- **Work request**
Whenever a line below holds the word "weight", count it once; report the total and nothing else.

(Before-and-after page screenshots)
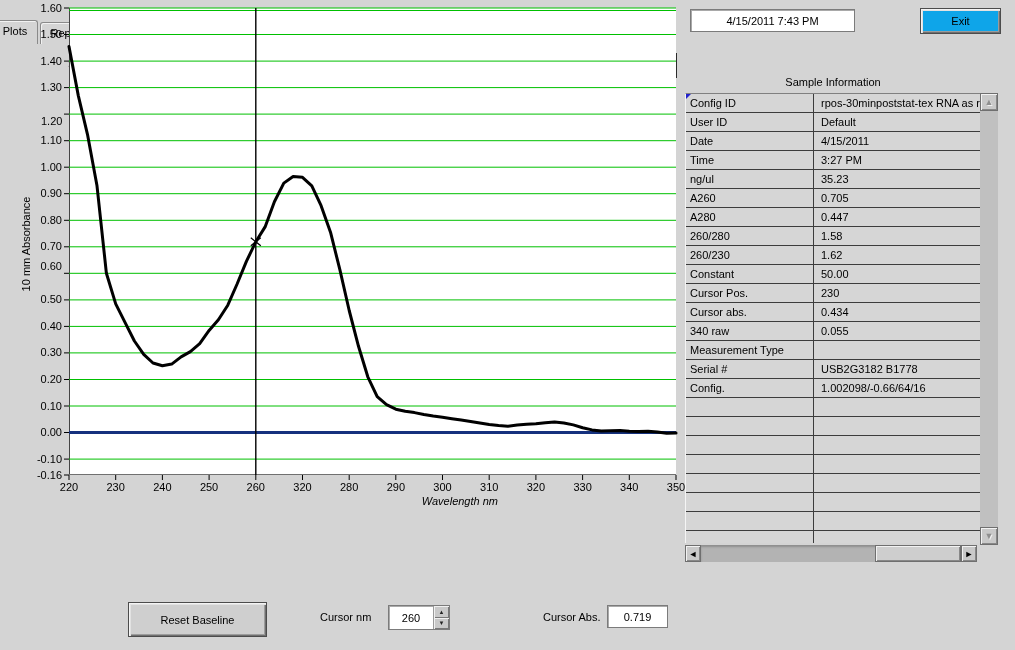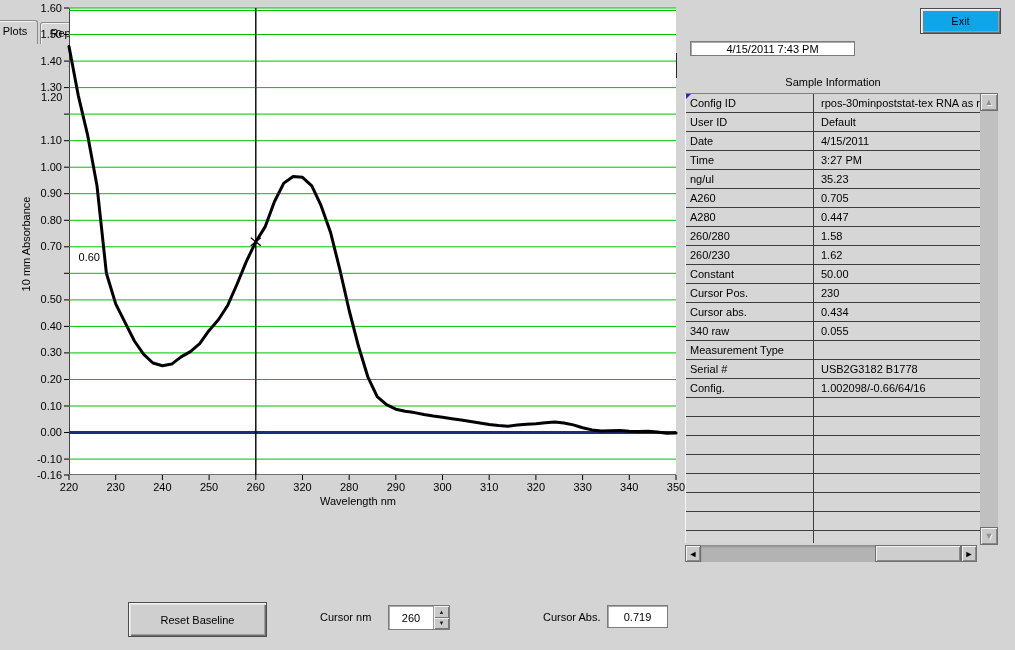--- a/index.html
+++ b/index.html
@@ -107,21 +107,21 @@
 </div>
 <div class="tab" style="left:40px; top:22px; width:54px; height:22px;">
   <span>Report</span>
 </div>
 
 <div class="abs" style="left:294px; top:15px;">Test type:</div>
 <div class="field" style="left:347px; top:9px; width:256px; height:23px;">
   <span>Nucleic Acid</span>
 </div>
 
-<div class="field" style="left:690px; top:9px; width:165px; height:15px;margin-top:32px;">
+<div class="field" style="left:690px; top:9px; width:165px; height:23px;">
   <span>4/15/2011  7:43 PM</span>
 </div>
 
 <div class="btn3d" style="left:920px; top:8px; width:81px; height:26px;">
   <span>Exit</span>
 </div>
 
 <div class="abs" style="left:68px; top:58px;">Selected plot</div>
 
 <div class="dropdown" style="left:145px; top:52px; width:166px; height:27px;">
@@ -210,27 +210,27 @@
       <line x1="-5" y1="467.0" x2="0" y2="467.0" stroke="#000" stroke-width="1"></line>
       <polyline points="0.0,38.5 9.3,87.6 18.7,127.4 28.0,177.8 37.4,265.3 46.7,295.9 56.0,314.4 65.4,333.0 74.7,346.3 84.0,355.0 93.4,357.7 102.7,356.1 112.1,348.9 121.4,343.6 130.7,335.7 140.1,322.4 149.4,311.8 158.8,297.2 168.1,276.0 177.4,253.4 186.8,233.8 196.1,218.9 205.4,193.7 214.8,175.1 224.1,168.5 233.5,169.3 242.8,177.8 252.1,197.7 261.5,224.2 270.8,261.4 280.2,302.5 289.5,338.3 298.8,368.8 308.2,388.7 317.5,396.7 326.8,401.2 336.2,403.3 345.5,404.6 354.9,406.5 364.2,408.1 373.5,409.2 382.9,410.7 392.2,412.1 401.6,413.4 410.9,415.0 420.2,416.6 429.6,417.6 438.9,418.2 448.2,417.1 457.6,416.3 466.9,415.8 476.3,414.7 485.6,413.9 494.9,415.0 504.3,416.9 513.6,419.8 523.0,421.9 532.3,423.0 541.6,422.7 551.0,422.4 560.3,423.2 569.6,423.5 579.0,423.2 588.3,424.0 597.7,425.3 607.0,425.1" fill="none" stroke="#000000" stroke-width="3" stroke-linejoin="round" stroke-linecap="round"></polyline>
       <line x1="186.8" y1="0" x2="186.8" y2="467" stroke="#000" stroke-width="1.4"></line>
       <path d="M 181.8 229.8 l 10 8 M 181.8 237.8 l 10 -8" stroke="#000" stroke-width="1.2" fill="none"></path>
     </svg>
   <div id="ytick-labels">
       <div class="ytick-label" style="top: 1.5px;">1.60</div>
       <div class="ytick-label" style="top: 28.0341px;">1.50</div>
       <div class="ytick-label" style="top: 54.5682px;">1.40</div>
       <div class="ytick-label" style="top: 81.1023px;">1.30</div>
-      <div class="ytick-label" style="top: 91px; padding-left: 41px;">1.20</div>
+      <div class="ytick-label" style="top: 115px; padding-left: 41px;">1.20</div>
       <div class="ytick-label" style="top: 134.17px;">1.10</div>
       <div class="ytick-label" style="top: 160.705px;">1.00</div>
       <div class="ytick-label" style="top: 187.239px;">0.90</div>
       <div class="ytick-label" style="top: 213.773px;">0.80</div>
       <div class="ytick-label" style="top: 240.307px;">0.70</div>
-      <div class="ytick-label" style="top: 251px; margin-left: 38px;">0.60</div>
+      <div class="ytick-label" style="top: 260px;">0.60</div>
       <div class="ytick-label" style="top: 293.375px;">0.50</div>
       <div class="ytick-label" style="top: 319.909px;">0.40</div>
       <div class="ytick-label" style="top: 346.443px;">0.30</div>
       <div class="ytick-label" style="top: 372.977px;">0.20</div>
       <div class="ytick-label" style="top: 399.511px; padding-left: 32px;">0.10</div>
       <div class="ytick-label" style="top: 426.045px;">0.00</div>
       <div class="ytick-label" style="top: 452.58px;">-0.10</div>
       <div class="ytick-label" style="top: 468.5px;">-0.16</div>
     </div>
   <div id="xtick-labels">
@@ -243,21 +243,21 @@
       <div class="xtick-label" style="left: 331.154px;">280</div>
       <div class="xtick-label" style="left: 377.846px;">290</div>
       <div class="xtick-label" style="left: 424.538px;">300</div>
       <div class="xtick-label" style="left: 471.231px;">310</div>
       <div class="xtick-label" style="left: 517.923px;">320</div>
       <div class="xtick-label" style="left: 564.615px;">330</div>
       <div class="xtick-label" style="left: 611.308px;">340</div>
       <div class="xtick-label" style="left: 658px;">350</div>
     </div>
   <div class="axis-title" style="left:-44px; top:238px; width:140px; text-align:center; transform:rotate(-90deg);">10 mm Absorbance</div>
-  <div class="axis-title" style="left:218px; top:495px; width:280px; text-align:center;">Wavelength nm</div>
+  <div class="axis-title" style="left:218px; top:495px; width:280px; text-align:right;font-style:italic;">Wavelength nm</div>
 </div>
 
 <div id="sample-panel" class="abs">
   <div id="sample-title">Sample Information</div>
   <div id="sample-info-table">
       <div class="si-row">
         <div class="si-cell label focused">Config ID</div>
         <div class="si-cell value">rpos-30minpoststat-tex RNA as re</div>
       </div>
       <div class="si-row">

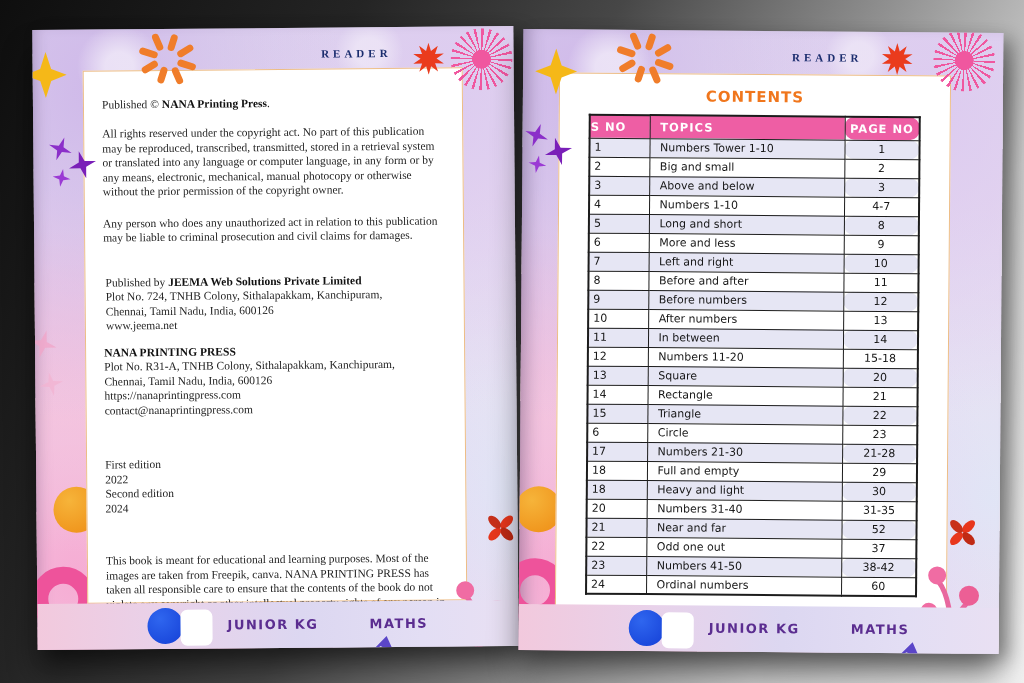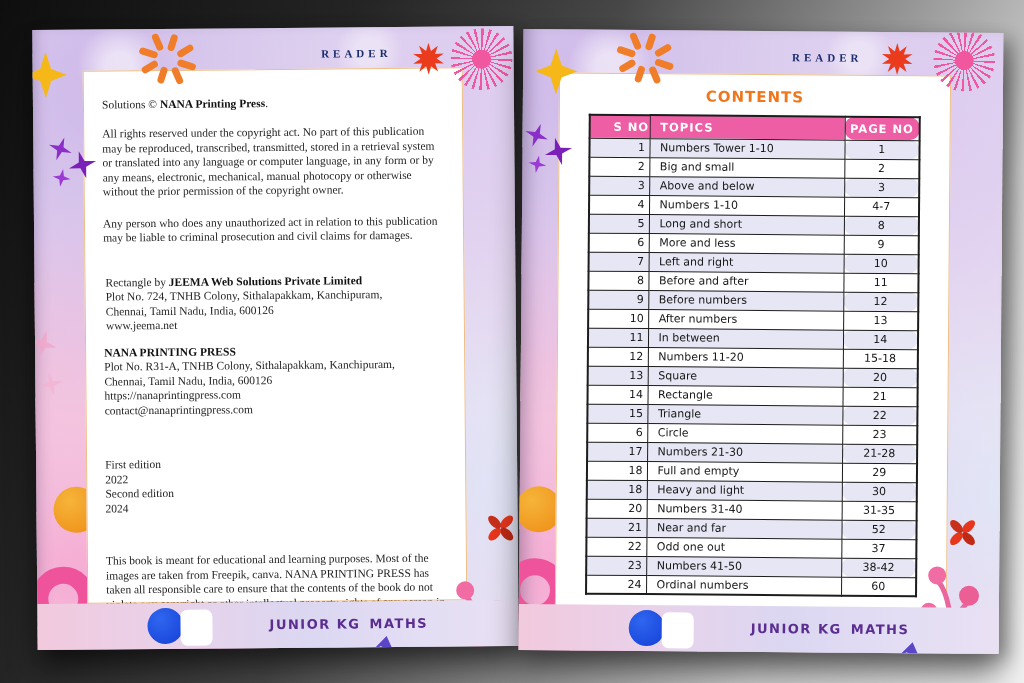--- a/index.html
+++ b/index.html
@@ -61,21 +61,21 @@
   
   .page-footer {
     position:absolute; left:0; right:0; bottom:0; height:46px;
     background:linear-gradient(90deg,#f2c9dd 0%,#e8d2ea 28%,#dcd7f1 55%,#e3def4 80%,#e9e0f3 100%);
   }
   .footer-text {
     position:absolute; top:0; height:46px; line-height:46px;
     font-family:"DejaVu Sans", sans-serif; font-weight:bold;
     font-size:13px; letter-spacing:1.5px; color:var(--footer_purple,#5b2d90);
   }
-  .footer-grade { left:190px;margin-left:42px; }
+  .footer-grade { left:190px; }
   .footer-subject { left:332px; }
   .footer-circle {
     position:absolute; left:110px; top:5px; width:36px; height:36px; border-radius:50%;
     background:radial-gradient(circle at 35% 30%, #2f66ef, #143fd6);
   }
   .footer-whitebox {
     position:absolute; left:143px; top:7px; width:32px; height:36px;
     background:#fff; border-radius:7px;
   }
 
@@ -90,21 +90,21 @@
     width:330px; margin:9px 0 0 29px;
     font-family:"DejaVu Sans", sans-serif; font-size:11px; color:#161616;
     border:2px solid #1c1c1c;
   }
   table.contents th, table.contents td { border:1.4px solid #1c1c1c; }
   table.contents th {
     height:23px; background:var(--header_pink,#ee5ea4); color:#fff;
     font-size:11.5px; letter-spacing:1px; font-weight:bold;
   }
   table.contents td { height:19px; padding:0 4px; }
-  .col-sno { width:60px; text-align:right; }
+  .col-sno { width:60px; text-align:left; }
   .col-topic { width:195px; text-align:left; padding-left:10px !important; }
   .col-page { width:75px; text-align:center;border-radius:10px; }
   table.contents tr:nth-child(odd) td { background:var(--row_lavender,#e6e6f4); }
   table.contents tr:nth-child(even) td { background:#ffffff; }
 
   
   .deco { position:absolute; pointer-events:none; }
   .sunburst {
     width:62px; height:62px; border-radius:50%;
     background:
@@ -128,25 +128,25 @@
   <div class="deco circle-orange" style="left:17px; top:457px;"></div>
   <div class="deco donut" style="left:-6px; top:537px;"></div>
   <svg class="deco" style="left:-6px; top:300px; opacity:.7;" width="40" height="80" viewBox="0 0 40 80">
     <path d="M14 0 L17 11 L28 14 L17 17 L14 28 L11 17 L0 14 L11 11 Z" fill="#f2a3c6" transform="rotate(15 14 14)"></path>
     <path d="M12 0 L14.5 9.5 L24 12 L14.5 14.5 L12 24 L9.5 14.5 L0 12 L9.5 9.5 Z" fill="#f3b3d1" transform="translate(10 42) rotate(-12 12 12)"></path>
   </svg>
 
   <div class="brand">READER</div>
 
   <div class="content-box">
-    <p class="copy-text blk-copyright"><span>Solutions © </span><b>NANA Printing Press</b><span>.</span></p>
+    <p class="copy-text blk-copyright"><span>Published © </span><b>NANA Printing Press</b><span>.</span></p>
     <p class="copy-text blk-rights">All rights reserved under the copyright act. No part of this publication may be reproduced, transcribed, transmitted, stored in a retrieval system or translated into any language or computer language, in any form or by any means, electronic, mechanical, manual photocopy or otherwise without the prior permission of the copyright owner.</p>
     <p class="copy-text blk-liability">Any person who does any unauthorized act in relation to this publication may be liable to criminal prosecution and civil claims for damages.</p>
     <div class="copy-text blk-publisher">
-      <div><span>Rectangle by </span><b>JEEMA Web Solutions Private Limited</b></div>
+      <div><span>Published by </span><b>JEEMA Web Solutions Private Limited</b></div>
       <div>Plot No. 724, TNHB Colony, Sithalapakkam, Kanchipuram,</div>
       <div>Chennai, Tamil Nadu, India, 600126</div>
       <div>www.jeema.net</div>
     </div>
     <div class="copy-text blk-press">
       <div><b>NANA PRINTING PRESS</b></div>
       <div>Plot No. R31-A, TNHB Colony, Sithalapakkam, Kanchipuram,</div>
       <div>Chennai, Tamil Nadu, India, 600126</div>
       <div>https://nanaprintingpress.com</div>
       <div>contact@nanaprintingpress.com</div>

- **Written solution**
2